Key-Value Pair Extraction
KVP extraction pulls structured field data out of documents alongside the text. It requires kvpMode(KvpMode.GENERIC_WITH_SEMANTIC) and Type.JSON as output format — results are only included in the JSON output.
Basic KVP Extraction
Define a schema, attach it to a TextExtractionSemanticConfig, and pass it to the parameters:
KvpFields fields = KvpFields.builder()
.add("invoice_date", KvpField.of("The date when the invoice was issued.", "2024-07-10"))
.add("invoice_number", KvpField.of("The unique invoice identifier.", "INV-2024-001"))

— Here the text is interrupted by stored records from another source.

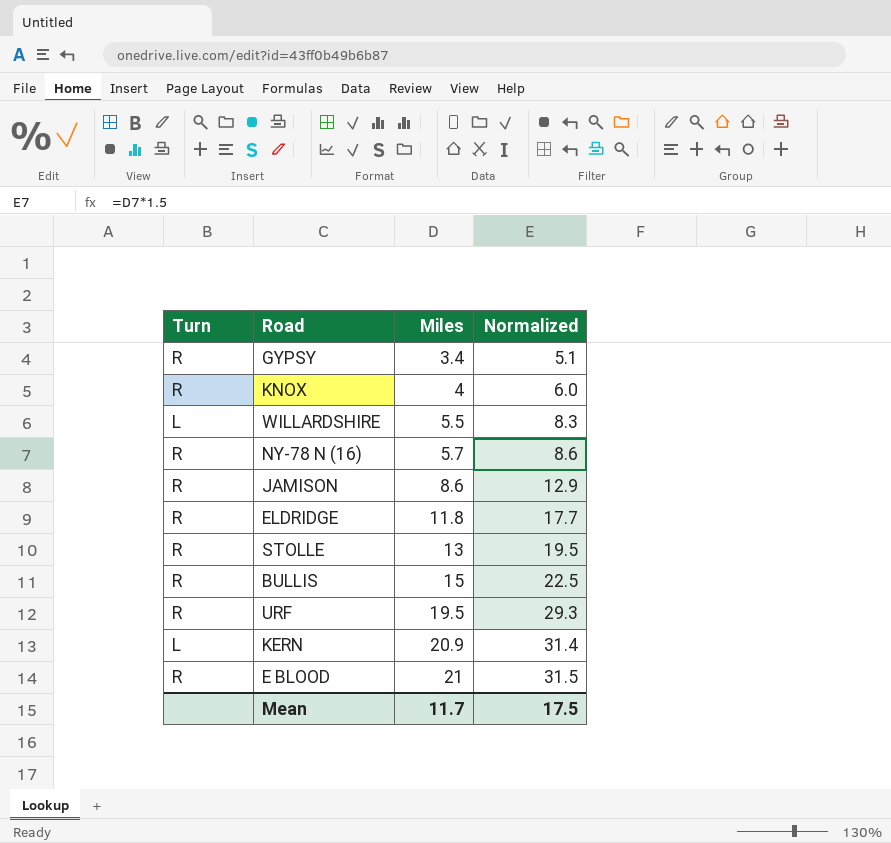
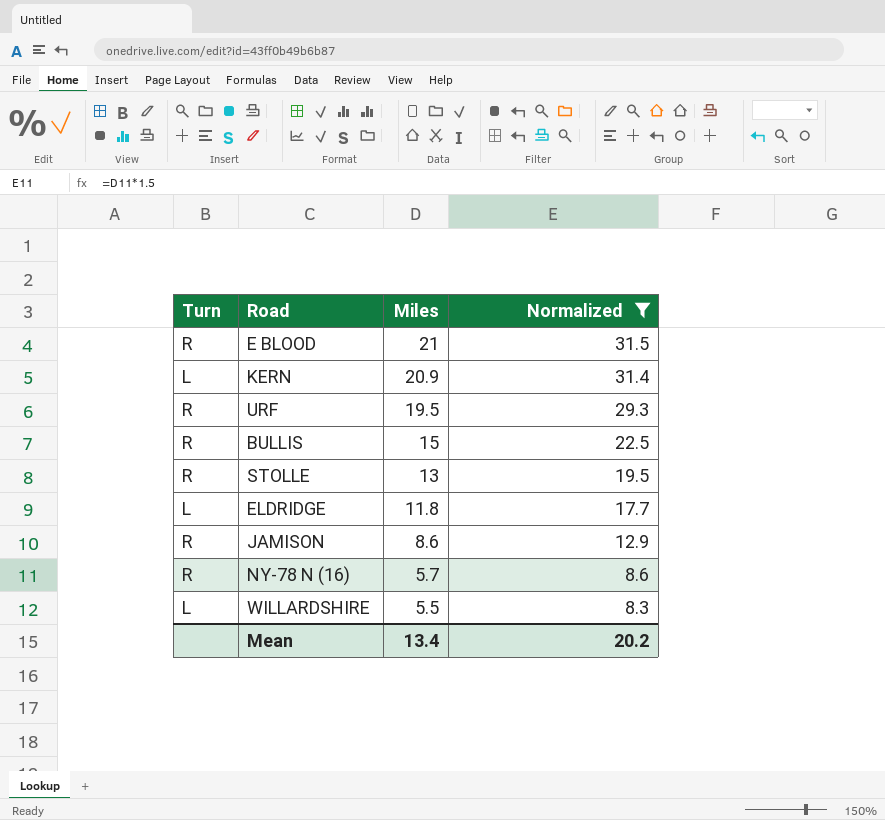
filter: none -> Normalized >= 8.3
row order: Miles ascending -> Miles descending
ELDRIDGE | Turn: R -> L
Mean | Miles: 11.7 -> 13.4
Mean | Normalized: 17.5 -> 20.2

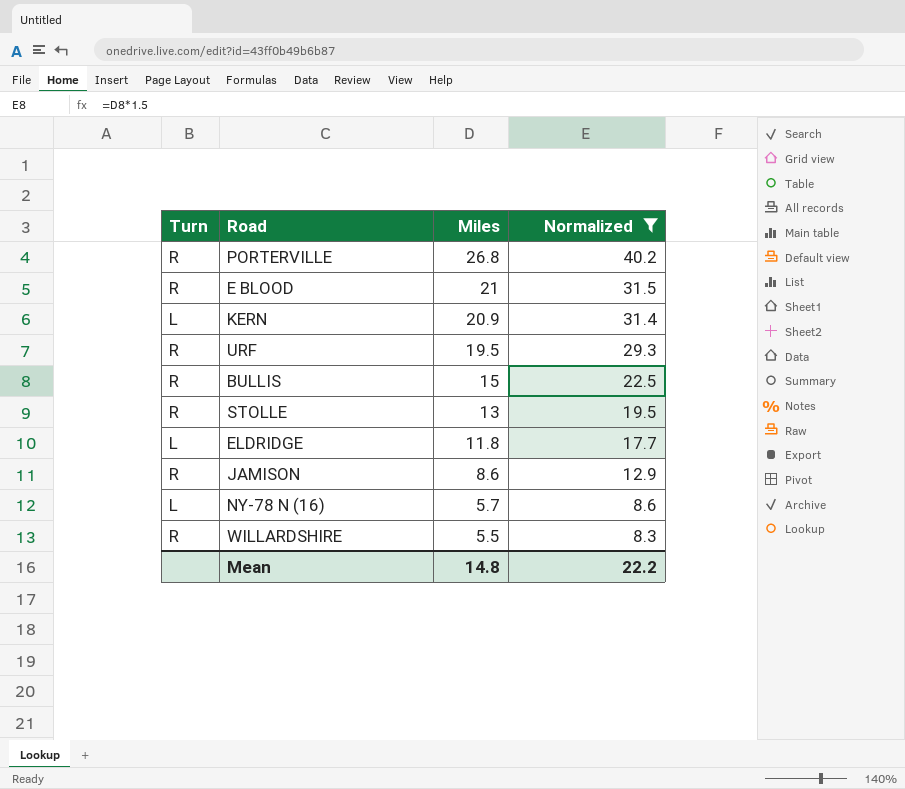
row PORTERVILLE: none -> R | 26.8 | 40.2
NY-78 N (16) | Turn: R -> L
WILLARDSHIRE | Turn: L -> R
Mean | Miles: 13.4 -> 14.8
Mean | Normalized: 20.2 -> 22.2

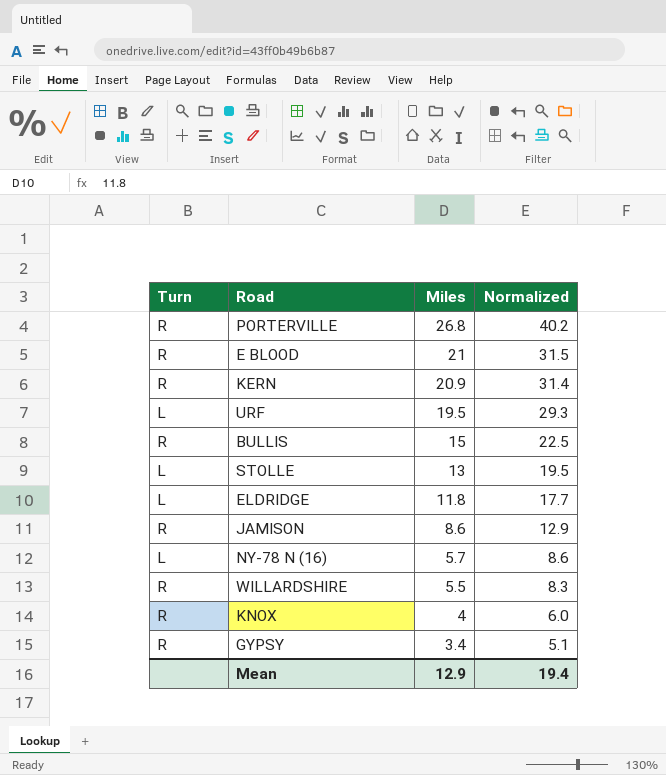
filter: Normalized >= 8.3 -> none
KERN | Turn: L -> R
URF | Turn: R -> L
STOLLE | Turn: R -> L
Mean | Miles: 14.8 -> 12.9
Mean | Normalized: 22.2 -> 19.4

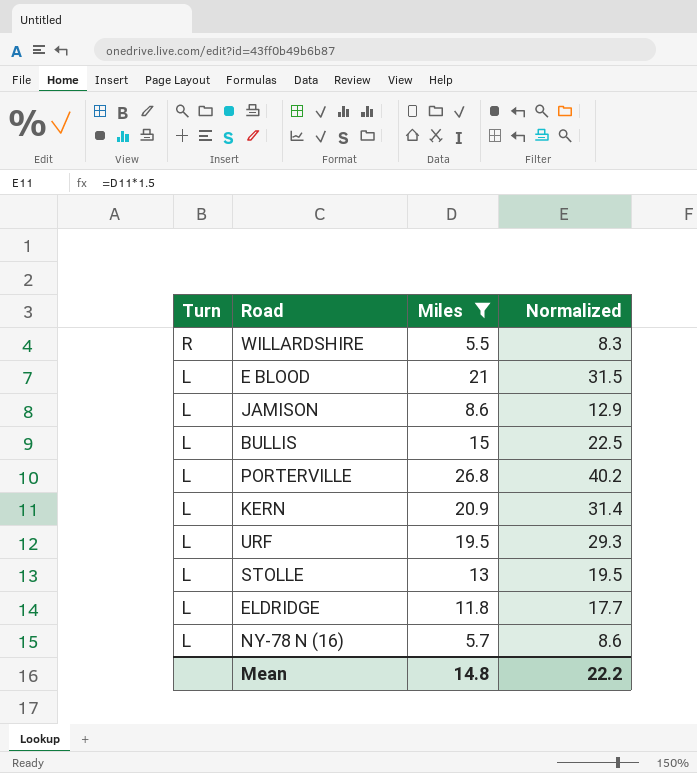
filter: none -> Miles >= 5.5
row order: Miles descending -> Turn descending
E BLOOD | Turn: R -> L
JAMISON | Turn: R -> L
BULLIS | Turn: R -> L
PORTERVILLE | Turn: R -> L
KERN | Turn: R -> L
Mean | Miles: 12.9 -> 14.8
Mean | Normalized: 19.4 -> 22.2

.add("total_amount", KvpField.of("The total amount due.", "1250.50"))
.build();
Schema schema = Schema.builder()
.documentType("Invoice")
.documentDescription("A vendor-issued invoice listing purchased items, prices, and payment information.")
.fields(fields)
.build();
TextExtractionSemanticConfig semanticConfig = TextExtractionSemanticConfig.builder()
.enableSchemaKvp(true)
.schemasMergeStrategy(SchemaMergeStrategy.REPLACE)
.schemas(schema)
.build();
TextExtractionParameters parameters = TextExtractionParameters.builder()
.mode(Mode.HIGH_QUALITY)
.requestedOutputs(Type.JSON)
.kvpMode(KvpMode.GENERIC_WITH_SEMANTIC)
.languages(Language.ENGLISH)
.semanticConfig(semanticConfig)
.build();
String json = service.uploadExtractAndFetch(new File("invoice.pdf"), parameters);
Extraction Methods
Two methods can be enabled independently or together when using GENERIC_WITH_SEMANTIC:
| Method | Parameter | Behaviour |
|---|---|---|
| Schema-based | enableSchemaKvp(true) | Classifies each page into a schema type and extracts only the defined fields. Higher accuracy for known document types |
| Generic | enableGenericKvp(true) | Broad sweep: extracts any labelled data regardless of schema. Useful for unknown document formats |
Both are active by default. If you only want schema-based results, set enableGenericKvp(false) to avoid duplicate extractions.
Schema Merge Strategy
Controls how custom schemas interact with the built-in pre-defined ones:
| Strategy | Behaviour | When to use |
|---|---|---|
SchemaMergeStrategy.REPLACE | Only your custom schemas are used; all pre-defined schemas are ignored | You have a known document format with unique fields, or your custom schema conflicts with a pre-defined one |
SchemaMergeStrategy.MERGE | Your custom schemas are combined with the pre-defined ones | You want to supplement pre-defined document types with additional custom schemas |
Using a Custom Foundation Model
Override the default model (mistral-small-3-1-24b-instruct-2503) globally with defaultModelName, or per pipeline task with taskModelNameOverride:
TextExtractionSemanticConfig semanticConfig = TextExtractionSemanticConfig.builder()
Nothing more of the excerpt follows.